## Exercise prompt
Stop at the line containing "position:absolute; left:47px; top:33px;": write out every line from the beginning of the entries up to and including it, minus the pictures.

(Web document revisions)
===

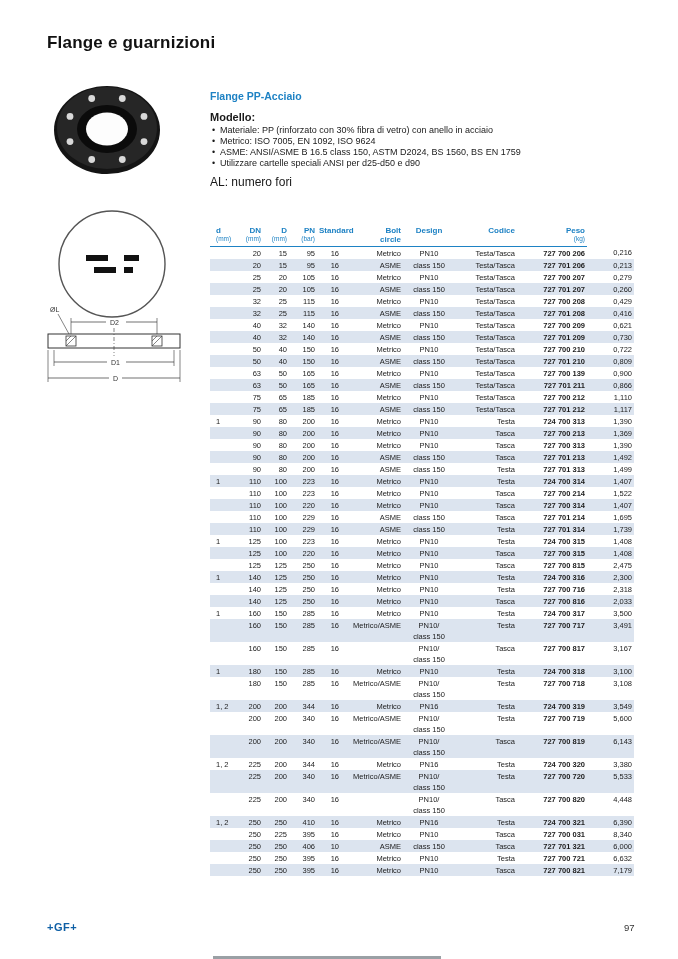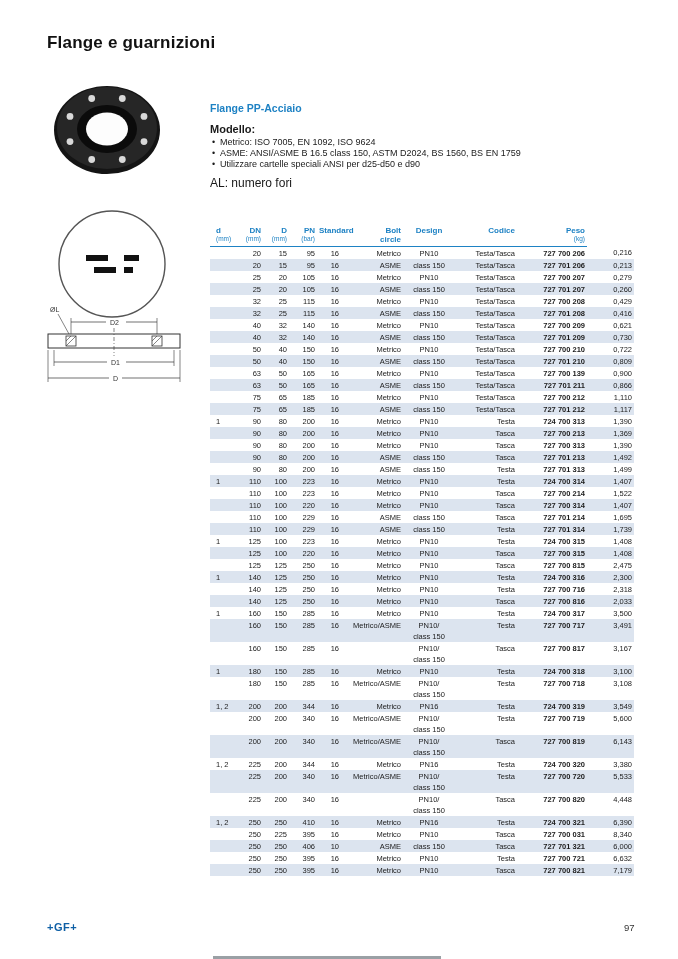--- a/index.html
+++ b/index.html
@@ -9,21 +9,21 @@
     font-family:"Liberation Sans", sans-serif; color:#1a1a1a;
   }
   .page-title { position:absolute; left:47px; top:33px; font-size:17px; font-weight:bold; color:#111; letter-spacing:0.2px; }
 
   
   .photo-wrap   { position:absolute; left:48px;  top:84px; }
   .circle-wrap  { position:absolute; left:56px;  top:208px; }
   .drawing-wrap { position:absolute; left:34px;  top:300px; }
 
   
-  .right-col { position:absolute; left:210px; top:90px; width:424px;margin-top:12px; }
+  .right-col { position:absolute; left:210px; top:90px; width:424px; }
   .sec-heading { color:var(--accent-blue,#1e82c4); font-weight:bold; font-size:10.5px; }
   .model-label { font-weight:bold; font-size:11px; margin-top:9px; }
   ul.bullets { list-style:none; margin-top:2px; }
   ul.bullets li { font-size:9px; line-height:11px; padding-left:10px; position:relative; }
   ul.bullets li::before { content:"•"; position:absolute; left:2px; top:0; }
   .notes { margin-top:7px; }
   .note-line { font-size:12px; line-height:12px; }
 
   
   .table-wrap { position:absolute; left:210px; top:226px; width:424px; }
@@ -119,20 +119,21 @@
     <text x="79" y="81" font-size="7" fill="#333">D</text>
     <line x1="14" y1="50" x2="14" y2="82" stroke="#333" stroke-width="0.6"></line>
     <line x1="146" y1="50" x2="146" y2="82" stroke="#333" stroke-width="0.6"></line>
   </svg>
 </div>
 
 <div class="right-col">
   <div class="sec-heading">Flange PP-Acciaio</div>
   <div class="model-label">Modello:</div>
   <ul class="bullets" id="bullets">
+      <li>Materiale: PP (rinforzato con 30% fibra di vetro) con anello in acciaio</li>
       <li>Metrico: ISO 7005, EN 1092, ISO 9624</li>
       <li>ASME: ANSI/ASME B 16.5 class 150, ASTM D2024, BS 1560, BS EN 1759</li>
       <li>Utilizzare cartelle speciali ANSI per d25-d50 e d90</li>
     </ul>
   <div class="notes" id="notes">
       <div class="note-line">AL: numero fori</div>
     </div>
 </div>
 
 <div class="table-wrap">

===

## Reply to the exercise
--- a/index.html
+++ b/index.html
@@ -9,21 +9,21 @@
     font-family:"Liberation Sans", sans-serif; color:#1a1a1a;
   }
   .page-title { position:absolute; left:47px; top:33px; font-size:17px; font-weight:bold; color:#111; letter-spacing:0.2px; }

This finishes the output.